In fact, this seems to be doing what Grossman tried and failed so catastrophically to do. American Gods takes the stories of magic and strangeness, those oh-so-quintessentially American stories from the likes of Ray Bradbury or Matt Ruff, or even Michael Chabon's Summerland, and shows us what happens when the gods and their champions grow up and realize that while the world's magic, it's got a dark side as well as a light-- some of those talking animals tell you to fuck yourself and people do die. Sometimes, they don't even come back to life. Sometimes, it's even better that they don't. American Gods presents a bleaker (but still beautiful, still magical) America than the thousand magical realism books that have come before it, and in the end, while it's still pretty dark, there's a lot of hope.
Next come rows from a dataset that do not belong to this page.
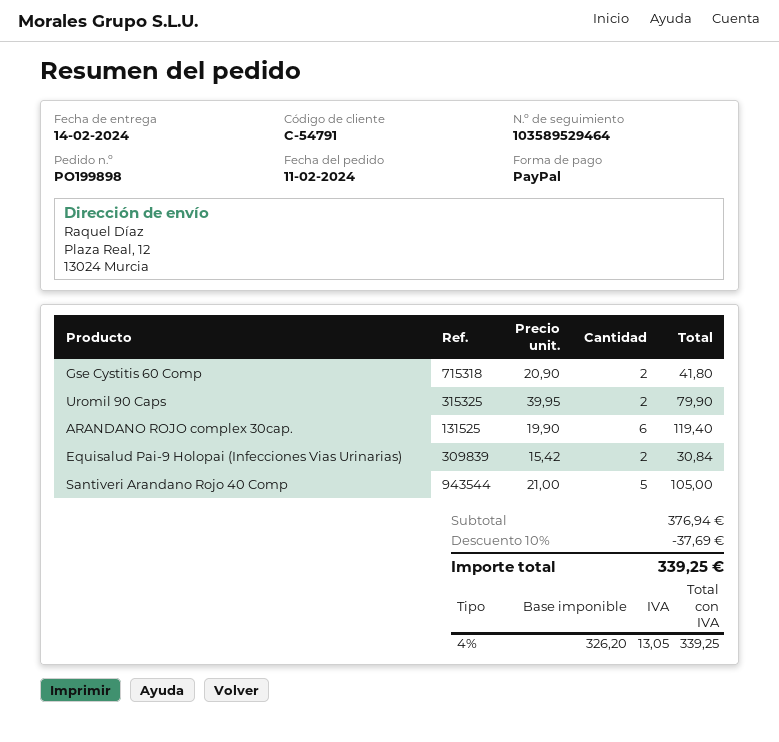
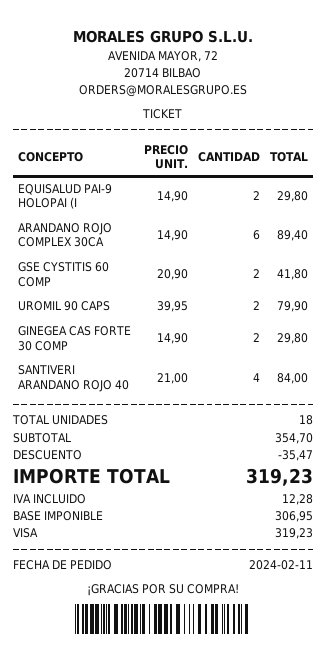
payment method: PayPal -> Visa
ARANDANO ROJO complex 30cap.: 6 x 19.90 = 119.40 -> 6 x 14.90 = 89.40
Equisalud Pai-9 Holopai (Infecciones Vias Urinarias): 2 x 15.42 = 30.84 -> 2 x 14.90 = 29.80
Santiveri Arandano Rojo 40 Comp: 5 x 21.00 = 105.00 -> 4 x 21.00 = 84.00
GINEGEA CAS FORTE 30 COMP: none -> 2 x 14.90 = 29.80
subtotal: 376.94 -> 354.70
discount: 37.69 -> 35.47
net: 326.20 -> 306.95
tax: 13.05 -> 12.28
total: 339.25 -> 319.23

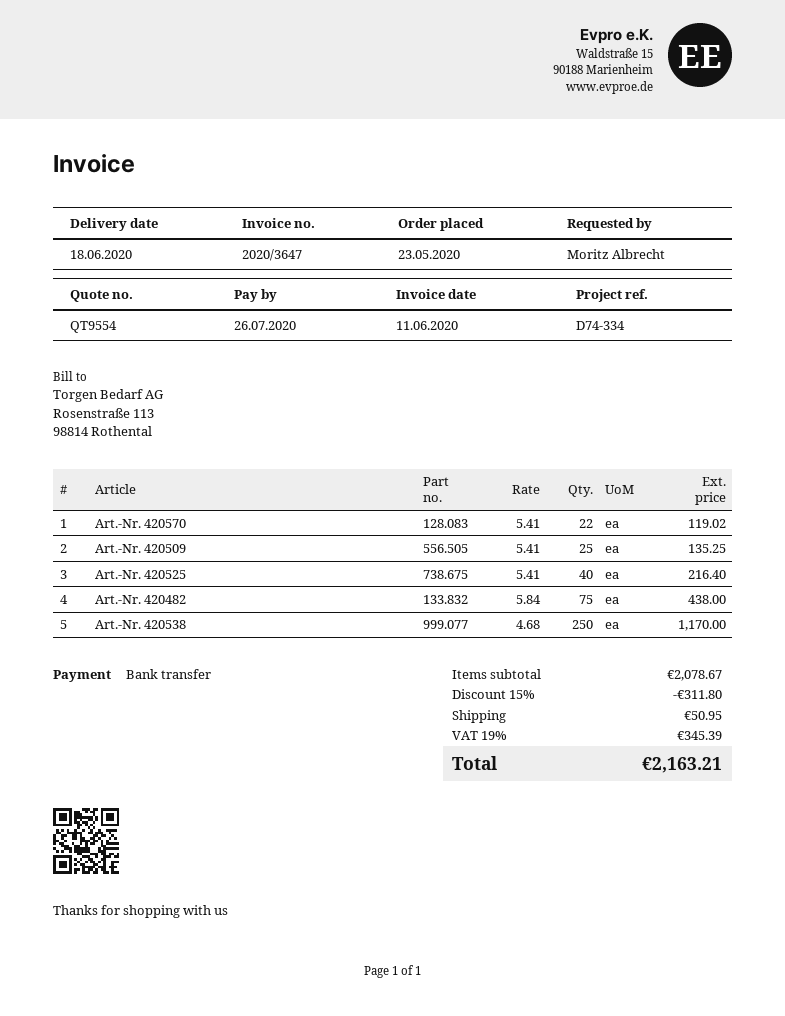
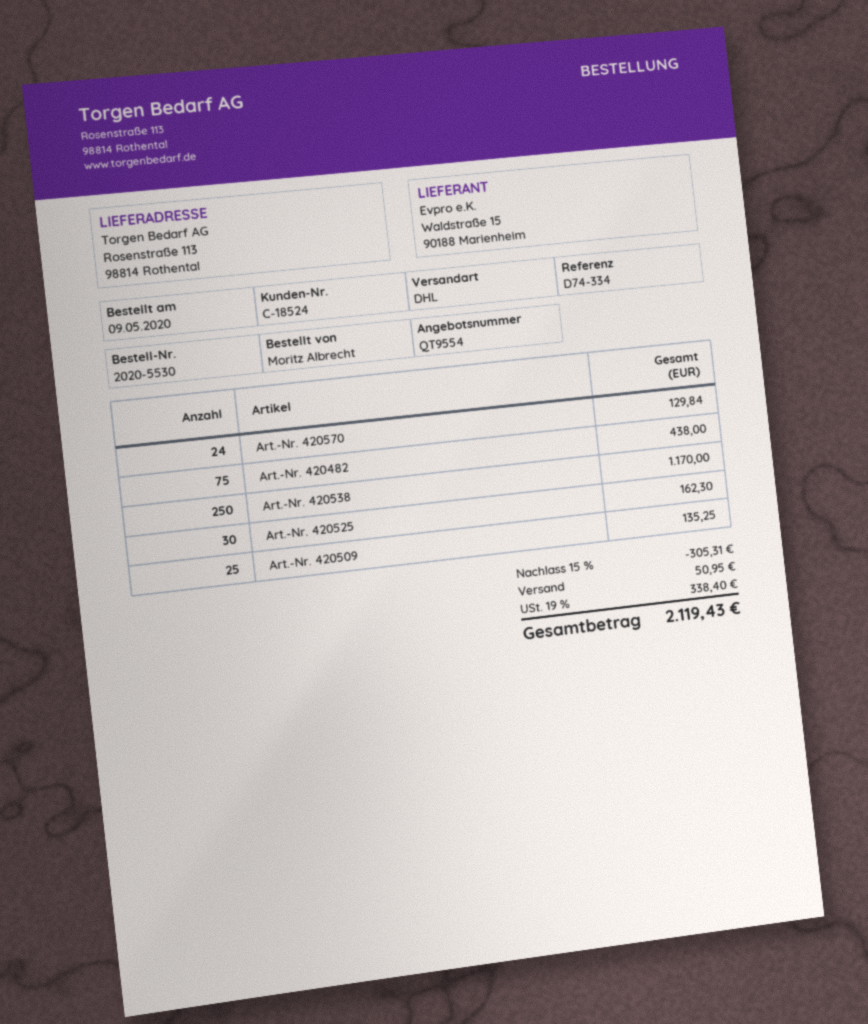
order date: 2020-05-23 -> 2020-05-09
Art.-Nr. 420570: 22 for 119.02 -> 24 for 129.84
Art.-Nr. 420525: 40 for 216.40 -> 30 for 162.30
discount: 15% = 311.80 -> 15% = 305.31
tax: 19% = 345.39 -> 19% = 338.40
total: 2163.21 -> 2119.43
However, in the interest of objectivity, I have to throw out some points that the book is weak on, and really only one segment comes to mind: "My Ainsel". In this segment, Shadow stays in a small town somewhere in the Northern Midwest, and the story switches tone from a road story to a small-town fantasy somewhere along the lines of Stephen King. And starts that small-town dark fantasy from the beginning. While the stories tie together in interesting ways and eventually leads to a nice neat ending for everything (well, except for Shadow, but he's not too bad off either), the energy of the book and indeed the tone change completely, and one begins to wonder when the hell Mr. Gaiman is going to get back to the plot in progress and on with the show.

But this is a minor quibble. American Gods is a beautiful book, beautiful in that it's all the things one could want at once-- humorous, sad, heartbreaking, frightening, and wonderful. You should own this book. You want to own this book. It's the one book to have won all kinds of literary prizes and still actually be good. That alone means you are obligated to read it. So please, buy the new edition of this book. You will enjoy it. I promise.